You say the battery is OK, so lets go for the bad earth,

The earth terminals may be tight, but that does not mean you have a good earth, the terminal will get hot if you have a bad earth, also when the engine heater plugs are ON the voltage will go very low,

Test the strap from the engine block back to the battery first, then test the Pos + cable from the alternator to the battery,

I had trouble with the neg - cable on the engine, after cleaning it up, fitted a second earth cable from the battery to the starter bolt.

Good luck


----------



## 102172 (Dec 22, 2006)

Ah, thanks for that!

I have done a cursory test of the earth leads etc, but a more thorough one to follow I think! I might even put new ones everywhere, just to make sure.

Cheers.

Paul


----------



## pippin (Nov 15, 2007)

Come on Paul, get it sorted - 

I happen to know that he has a Masters Degree in Electrical Engineering!


----------



## 102172 (Dec 22, 2006)

Ok, here's the latest...... 

Firstly, anyone got a pot of sleeping tablets handy??? I have now lost the will to live..... 

Right. Got the alternator back and refitted it after checking that the new regulator wasn't down to earth as the old ones had been on removal. All seemed ok. I then ran in a new engine to chassis earth and ran one from a bolt just below the alternator directly back to the battery. I also put in a second main charge cable from the stud on the alternator directly back to the battery. I also ran in a second wire from the battery through a fuse to the sensing connection on the alternator. So I now know that the earth for the engine and alternator are definitely good and that the connection from alternator to battery is good. I also know that the sensing connection on the regulator has a good connection to the battery and is sensing the correct voltage. I also cleaned up the actual battery connection clamps. 

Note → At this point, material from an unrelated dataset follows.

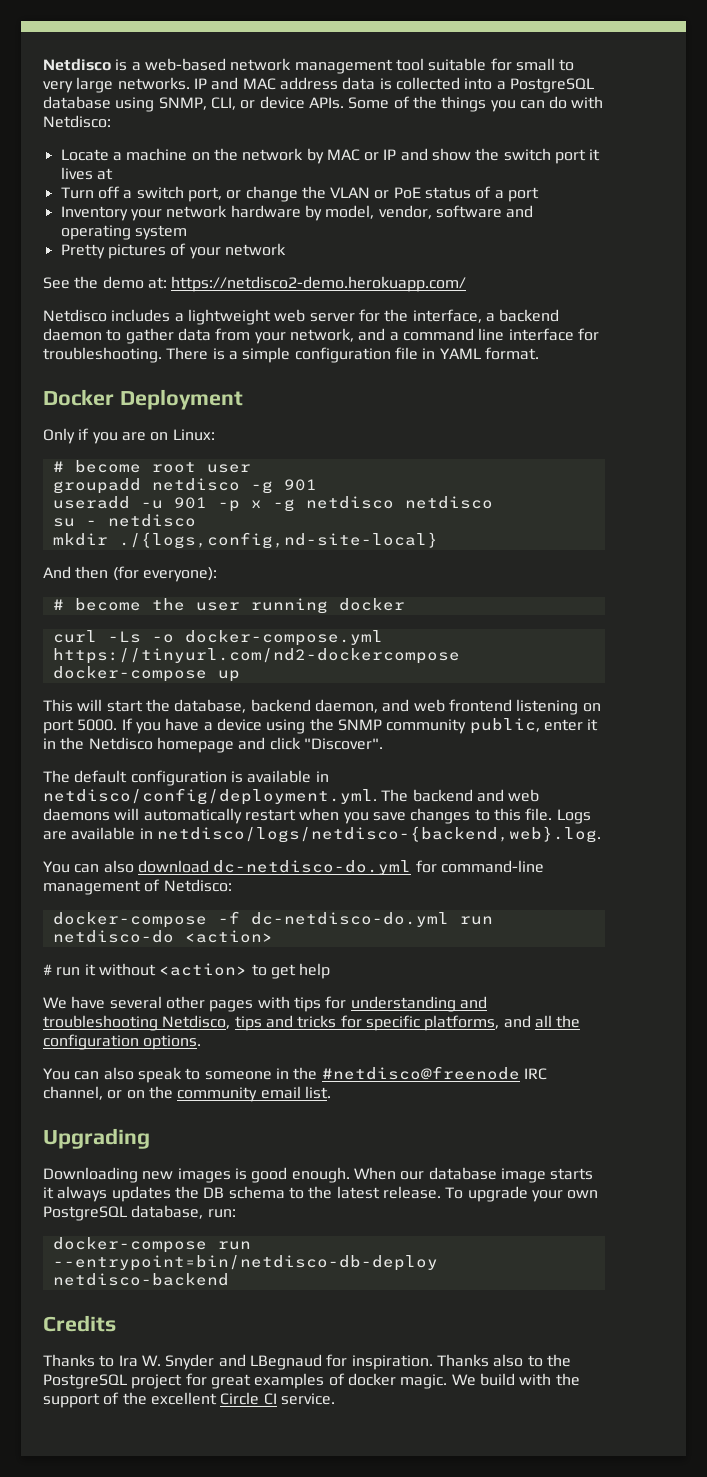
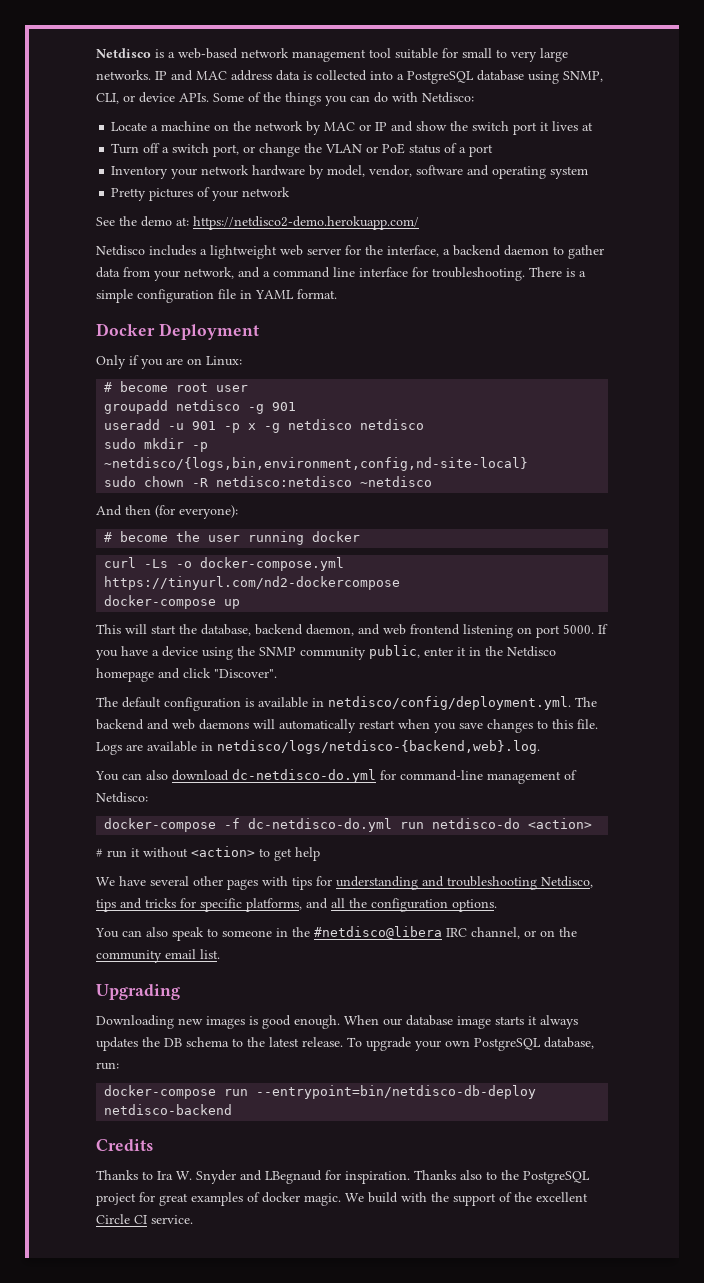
[52,514,196,527] [52,532,438,549] su - netdisco // mkdir ./{logs,config,nd-site-local} -> [104,438,209,452] [104,457,529,471] [104,476,433,487] sudo mkdir -p ~netdisco/{logs,bin,environment,config,nd-site-local} // sudo chown -R netdisco:netdisco ~netdisco
[321,1066,520,1080] #netdisco@freenode -> [314,926,442,939] #netdisco@libera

On starting the engine all appeared good. Regulating at spot on 14.8 volts and steady as a rock. Gradual increase in revs and still steady as a rock. Left it for a while, still 14.8 volts. Hurrah, I though.... sorted! But no! 

If I blip the throttle quickly so that the revs rise suddenly the damn thing puts out 19 volts and the warning light comes on. When I release the throttle it drops back to 14.8 volts. If I open the throttle gently and allow the engine to get to quite high revs it stays at 14.8 volts. It seems to be the speed of engine revs increase that is now the problem. Speed the engine up quickly, even a little bit, and the alternator starts producing 19 volts. Speed it up slowly, to high revs, and it stays fine at 14.8 volts. 

I've even tried another battery. No change. All of this has been done with the leisure batteries out of the vehicle and the leisure circuit isolated. 

The new regulator HASN'T blown this time and hasn't gone down to earth. 

Any thoughts? I getting desperate! Please..... 

My thoughts are as follows..... 

I think that I did have a connection problem which is why I have been blowing new regulators (thanks for the suggestions, guys!). This seems new. The guys who have been rebuilding the alternator have told me that they aren't sure why the tacho output from the regulator has a connection back onto a pin on the alternator body. Connecting and disconnecting that link makes no difference to anything, by the way. So, is it possible that this alternator has a secondary regulator system which senses revs? Could that be why there is a feed back from the regulator into the alternator from the tacho connection? Could that secondary system be what is now knackared? Can anyone think of anything else? I think I need to bite the time/cost bullet and get a new alternator in from the states. The wiring and battery are definitely good. 

It is really odd, as it seems to be regulating correctly now until I blip the throttle quickly. 

Guys I'd be really grateful for any more ideas. 

In desperation, 

Paul M-J


----------